Restate the records below word for word, and omit the images they hold.

[Modification records]
########
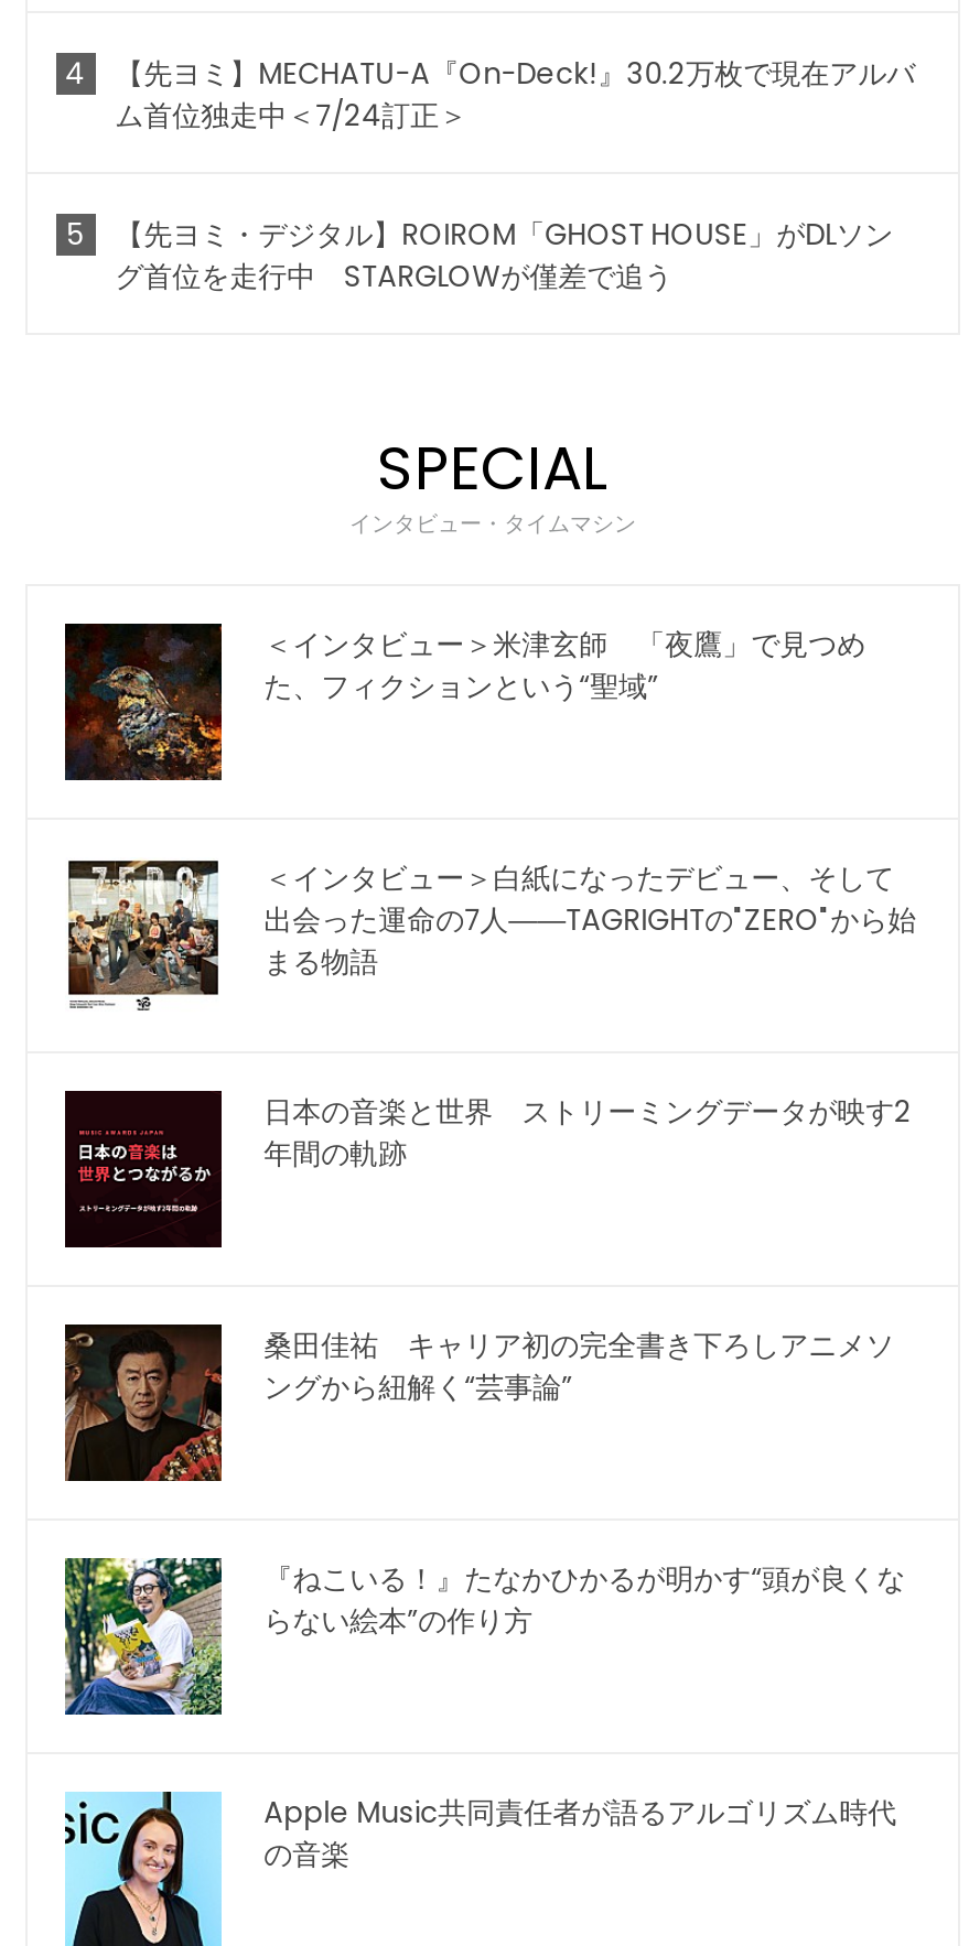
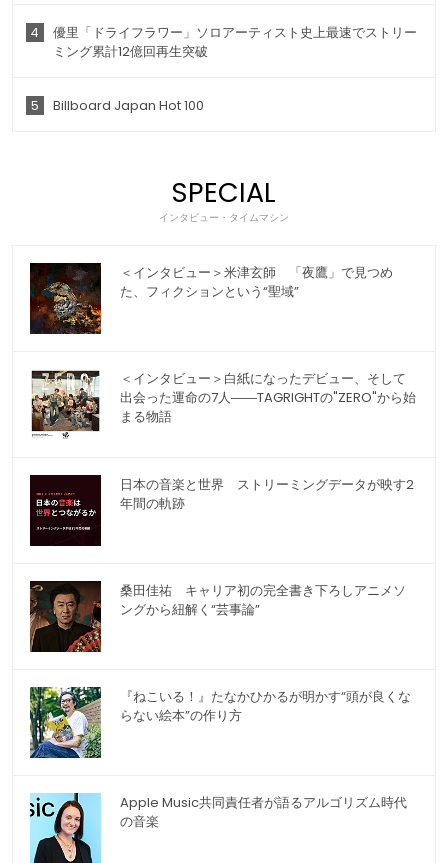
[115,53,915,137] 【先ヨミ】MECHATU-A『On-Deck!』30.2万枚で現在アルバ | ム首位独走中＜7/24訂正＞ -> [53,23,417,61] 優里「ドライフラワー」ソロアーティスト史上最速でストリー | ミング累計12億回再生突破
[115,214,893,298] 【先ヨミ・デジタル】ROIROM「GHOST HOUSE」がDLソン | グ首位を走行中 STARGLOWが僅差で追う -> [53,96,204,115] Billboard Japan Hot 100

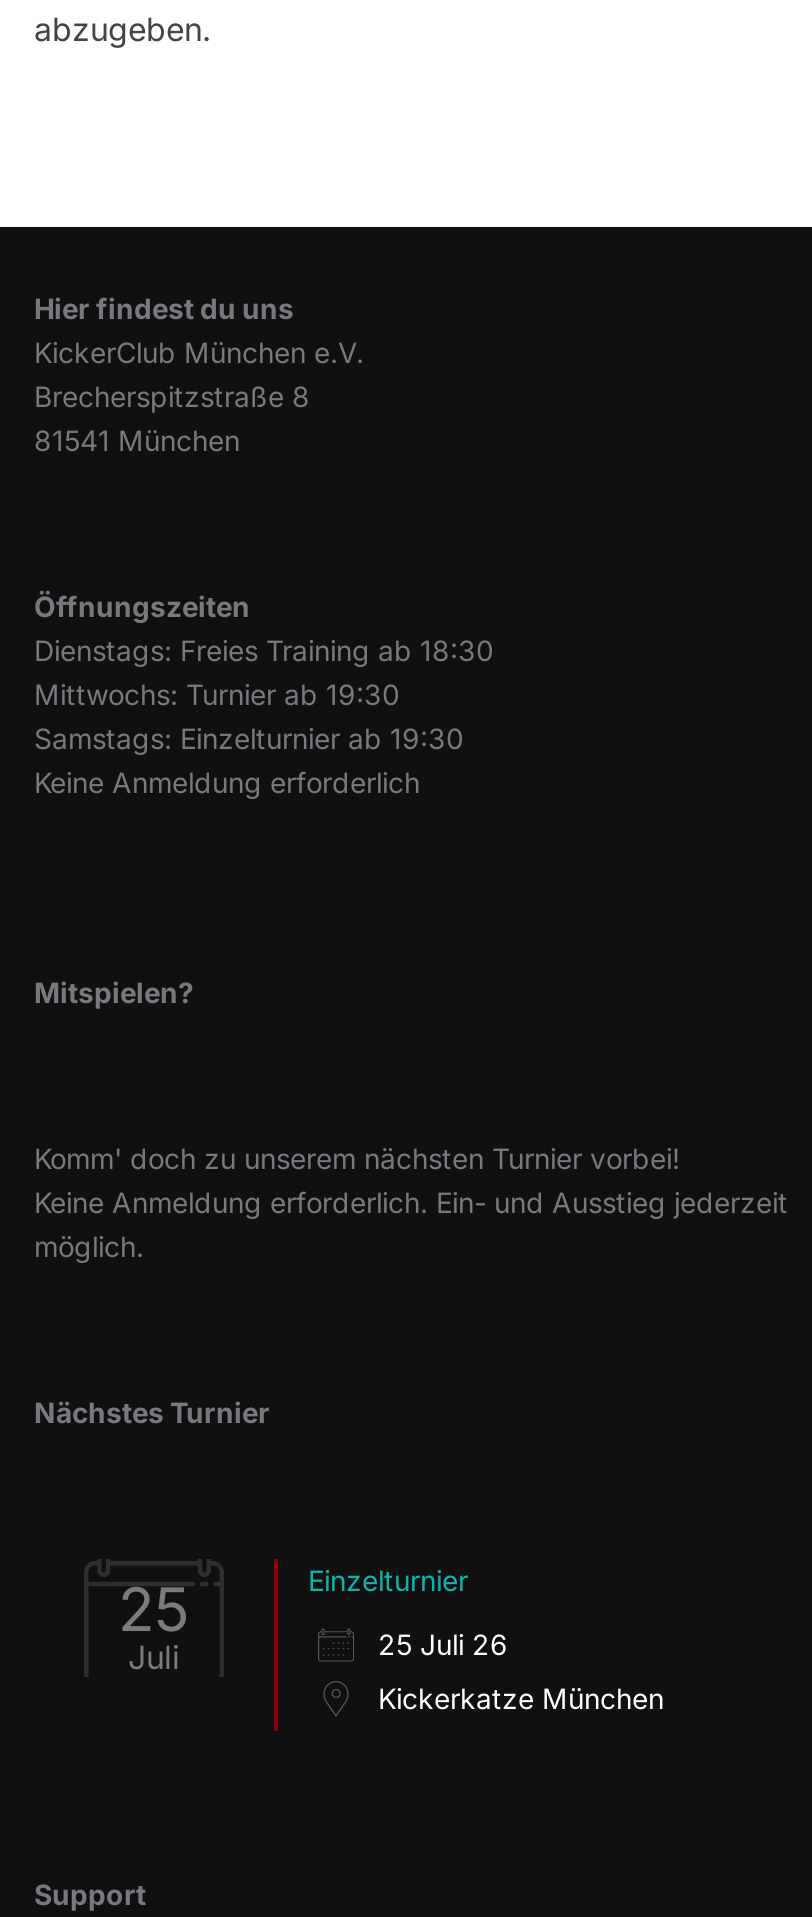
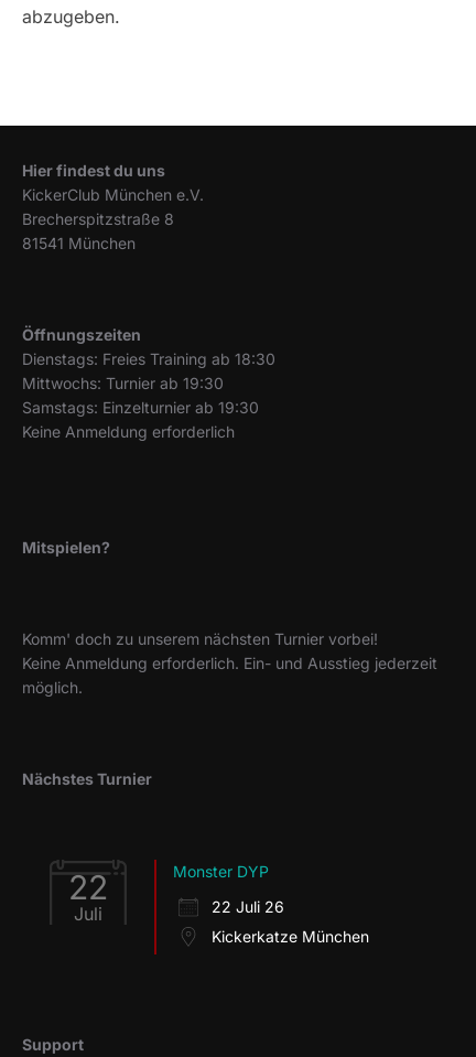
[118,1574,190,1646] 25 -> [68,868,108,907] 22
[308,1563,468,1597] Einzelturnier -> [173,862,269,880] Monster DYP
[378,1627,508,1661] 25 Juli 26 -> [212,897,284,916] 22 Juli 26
########
## Response box
[115,53,915,137] 【先ヨミ】MECHATU-A『On-Deck!』30.2万枚で現在アルバ | ム首位独走中＜7/24訂正＞ -> [53,23,417,61] 優里「ドライフラワー」ソロアーティスト史上最速でストリー | ミング累計12億回再生突破
[115,214,893,298] 【先ヨミ・デジタル】ROIROM「GHOST HOUSE」がDLソン | グ首位を走行中 STARGLOWが僅差で追う -> [53,96,204,115] Billboard Japan Hot 100

[118,1574,190,1646] 25 -> [68,868,108,907] 22
[308,1563,468,1597] Einzelturnier -> [173,862,269,880] Monster DYP
[378,1627,508,1661] 25 Juli 26 -> [212,897,284,916] 22 Juli 26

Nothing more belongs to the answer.